Hochalpiner Genuss im größten Naturpark der Schweiz

 

Oder: Doppelte Premiere beim Swiss Irontrail

 

Wann kann man eigentlich von einer Premiere sprechen? Den Swiss Irontrail gibt es ja schon länger. Entstanden ist er aus dem Swiss Alpine in Davos. Ein Klassiker, der auch für mich die Initialzündung meiner Laufbegeisterung für die Alpen war. Angefixt von einem Bericht von Klaus Duwe auf Marathon4you, war der Swiss Alpine mein erster Marathonlauf in den Alpen. Ich kann mich noch gut daran erinnern, als ich nach 22 Kilometern an der Alp Funtauna nicht mehr geglaubt hatte, Davos jemals wieder zu sehen. War ich bis hierhin doch schon viereinhalb Stunden unterwegs. Länger als bei jedem Marathon, den ich bis dahin absolviert hatte.
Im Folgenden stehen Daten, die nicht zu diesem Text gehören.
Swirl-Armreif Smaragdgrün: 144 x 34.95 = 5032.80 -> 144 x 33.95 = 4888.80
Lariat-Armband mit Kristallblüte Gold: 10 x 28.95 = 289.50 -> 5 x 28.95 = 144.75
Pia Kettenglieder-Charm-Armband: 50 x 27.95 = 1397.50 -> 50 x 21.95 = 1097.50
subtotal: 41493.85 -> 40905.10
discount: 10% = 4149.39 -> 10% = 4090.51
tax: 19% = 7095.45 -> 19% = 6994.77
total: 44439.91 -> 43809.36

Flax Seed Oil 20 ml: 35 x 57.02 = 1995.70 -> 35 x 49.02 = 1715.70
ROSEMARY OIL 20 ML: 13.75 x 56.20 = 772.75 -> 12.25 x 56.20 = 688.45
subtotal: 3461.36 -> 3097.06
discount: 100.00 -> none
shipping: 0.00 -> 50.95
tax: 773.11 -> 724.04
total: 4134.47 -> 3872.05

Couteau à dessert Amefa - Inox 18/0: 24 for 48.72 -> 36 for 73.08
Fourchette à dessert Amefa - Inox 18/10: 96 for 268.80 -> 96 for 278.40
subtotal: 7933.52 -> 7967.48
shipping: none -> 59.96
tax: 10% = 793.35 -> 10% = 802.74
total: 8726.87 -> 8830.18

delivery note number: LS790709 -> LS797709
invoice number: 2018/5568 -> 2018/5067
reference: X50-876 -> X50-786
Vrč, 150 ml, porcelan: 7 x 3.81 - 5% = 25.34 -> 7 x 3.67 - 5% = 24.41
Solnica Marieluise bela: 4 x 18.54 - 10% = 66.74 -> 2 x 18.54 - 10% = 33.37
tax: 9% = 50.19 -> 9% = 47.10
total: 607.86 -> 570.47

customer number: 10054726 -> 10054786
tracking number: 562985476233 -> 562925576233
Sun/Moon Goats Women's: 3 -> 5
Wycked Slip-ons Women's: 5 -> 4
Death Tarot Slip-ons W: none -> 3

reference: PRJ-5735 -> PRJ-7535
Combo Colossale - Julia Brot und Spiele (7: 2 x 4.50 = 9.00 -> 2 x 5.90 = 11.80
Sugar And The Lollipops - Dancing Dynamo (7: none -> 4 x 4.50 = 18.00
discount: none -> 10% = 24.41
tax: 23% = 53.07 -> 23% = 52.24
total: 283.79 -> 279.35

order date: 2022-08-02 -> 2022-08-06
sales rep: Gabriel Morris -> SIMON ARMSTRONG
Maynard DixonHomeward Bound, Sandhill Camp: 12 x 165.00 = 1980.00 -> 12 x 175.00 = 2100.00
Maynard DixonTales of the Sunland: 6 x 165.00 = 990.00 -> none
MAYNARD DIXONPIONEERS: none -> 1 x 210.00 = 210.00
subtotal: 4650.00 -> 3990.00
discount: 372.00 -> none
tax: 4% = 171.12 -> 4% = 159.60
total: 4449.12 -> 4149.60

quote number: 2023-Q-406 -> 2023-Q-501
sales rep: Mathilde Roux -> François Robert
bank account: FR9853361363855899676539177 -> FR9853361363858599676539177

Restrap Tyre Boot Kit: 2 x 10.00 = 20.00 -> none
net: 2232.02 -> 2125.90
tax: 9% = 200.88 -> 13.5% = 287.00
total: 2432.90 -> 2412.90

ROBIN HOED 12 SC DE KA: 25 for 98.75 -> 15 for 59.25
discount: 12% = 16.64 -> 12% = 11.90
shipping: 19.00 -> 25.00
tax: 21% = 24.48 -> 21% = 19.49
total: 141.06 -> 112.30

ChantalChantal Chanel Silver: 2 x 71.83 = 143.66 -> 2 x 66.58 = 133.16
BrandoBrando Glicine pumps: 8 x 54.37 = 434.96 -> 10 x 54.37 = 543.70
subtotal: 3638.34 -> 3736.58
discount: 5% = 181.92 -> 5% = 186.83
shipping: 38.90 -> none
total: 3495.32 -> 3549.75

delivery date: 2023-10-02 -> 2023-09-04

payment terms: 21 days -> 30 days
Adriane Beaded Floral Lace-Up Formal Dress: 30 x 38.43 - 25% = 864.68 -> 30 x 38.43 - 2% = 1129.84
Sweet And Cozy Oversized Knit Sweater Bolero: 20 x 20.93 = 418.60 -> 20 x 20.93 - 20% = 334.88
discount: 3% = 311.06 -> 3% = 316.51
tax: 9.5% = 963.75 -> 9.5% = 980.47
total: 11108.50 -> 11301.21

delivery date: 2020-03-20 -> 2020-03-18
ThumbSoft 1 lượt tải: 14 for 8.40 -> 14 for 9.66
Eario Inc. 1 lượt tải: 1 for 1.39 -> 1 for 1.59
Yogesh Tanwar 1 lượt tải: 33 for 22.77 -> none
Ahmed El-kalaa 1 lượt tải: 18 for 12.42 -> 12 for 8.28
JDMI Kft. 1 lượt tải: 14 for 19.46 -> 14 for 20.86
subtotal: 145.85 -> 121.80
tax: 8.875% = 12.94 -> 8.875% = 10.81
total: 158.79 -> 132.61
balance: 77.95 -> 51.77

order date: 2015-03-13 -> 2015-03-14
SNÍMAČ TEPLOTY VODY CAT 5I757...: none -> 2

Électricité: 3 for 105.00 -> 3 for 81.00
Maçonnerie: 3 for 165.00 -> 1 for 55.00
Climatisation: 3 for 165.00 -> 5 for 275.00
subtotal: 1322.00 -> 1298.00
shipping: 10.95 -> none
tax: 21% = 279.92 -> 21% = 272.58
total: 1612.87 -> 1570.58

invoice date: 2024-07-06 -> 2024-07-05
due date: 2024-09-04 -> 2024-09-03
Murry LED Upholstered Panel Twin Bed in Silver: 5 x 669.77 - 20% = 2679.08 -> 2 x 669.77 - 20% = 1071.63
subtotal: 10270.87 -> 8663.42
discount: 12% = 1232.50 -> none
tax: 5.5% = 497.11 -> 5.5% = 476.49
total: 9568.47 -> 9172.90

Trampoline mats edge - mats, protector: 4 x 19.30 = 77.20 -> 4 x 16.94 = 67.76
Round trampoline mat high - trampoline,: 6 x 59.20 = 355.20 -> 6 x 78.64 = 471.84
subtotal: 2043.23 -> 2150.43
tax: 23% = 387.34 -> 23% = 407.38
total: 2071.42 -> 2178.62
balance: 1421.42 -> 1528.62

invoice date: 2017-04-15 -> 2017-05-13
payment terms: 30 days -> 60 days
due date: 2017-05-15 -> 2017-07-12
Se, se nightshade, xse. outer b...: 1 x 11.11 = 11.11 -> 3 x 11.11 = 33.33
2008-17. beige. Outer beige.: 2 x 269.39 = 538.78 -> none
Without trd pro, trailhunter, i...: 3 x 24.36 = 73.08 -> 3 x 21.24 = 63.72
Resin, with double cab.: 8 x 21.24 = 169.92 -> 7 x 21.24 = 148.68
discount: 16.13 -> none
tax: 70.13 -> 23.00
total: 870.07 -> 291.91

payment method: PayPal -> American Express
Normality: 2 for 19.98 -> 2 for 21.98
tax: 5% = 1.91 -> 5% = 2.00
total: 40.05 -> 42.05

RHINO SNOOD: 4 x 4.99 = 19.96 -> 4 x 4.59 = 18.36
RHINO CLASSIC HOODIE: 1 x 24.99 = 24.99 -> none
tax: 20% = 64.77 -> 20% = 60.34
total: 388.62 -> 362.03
Im Nachhinein war der Lauf der perfekte Einstieg ins Trailrunning. Fantastische Stimmung auf der Strecke. Viele Teilnehmende und im Grunde perfekt organisiert, wie ein Stadtmarathon. Dann kamen viele Änderungen. Neue Strecken kamen dazu, um auch die Trailrunner zu befriedigen. Das hat der Veranstaltung aber eher geschadet. Nach einigem Hin und Her ist der Veranstalter Tuffli dann mit dem Namen „Swiss Alpine“ nach Chur gezogen. In Davos hat man sich wieder auf die Ursprünge besonnen und richtet den Lauf unter anderem Namen wieder im alten Stil aus. Tuffli hat seine Veranstaltungen nach Art der Strecken getrennt und der Swiss Irontrail in Savognin soll zukünftig die Trailgemeinde ansprechen. Die Erstaustragung im Val Surses war im letzten Jahr auf einer Kurz- und einer Marathondistanz. In diesem Jahr wurden die Strecken angepasst. Mit dem T20, dem T50 und dem neuen T105 deckt die Veranstaltung nun ein großes Leistungsspektrum ab.

 

Zweifache Premiere

 

Die T 105 Strecke wird in diesem Jahr zum ersten Mal angeboten, ist also Premiere. Auch für Birgit, die eigentlich schon sehr Trail-erfahren, aber noch nie weiter als 50 Kilometer in den Alpen gelaufen ist, ist der T  105 eine Premiere. Es ist ihr erster Hunderter in den Alpen und überhaupt. Das ist dann die zweite Premiere. Mit am Start sind außerdem noch meine Vereinskollegen Paul und Myriam, die wie ich im September in den Pyrenäen laufen werden und Peer, der sich auf die Monte Rosa Tour vorbereitet. Wir haben uns den Swiss Irontrail als harte Trainingseinheit mit technischem Anspruch ausgewählt.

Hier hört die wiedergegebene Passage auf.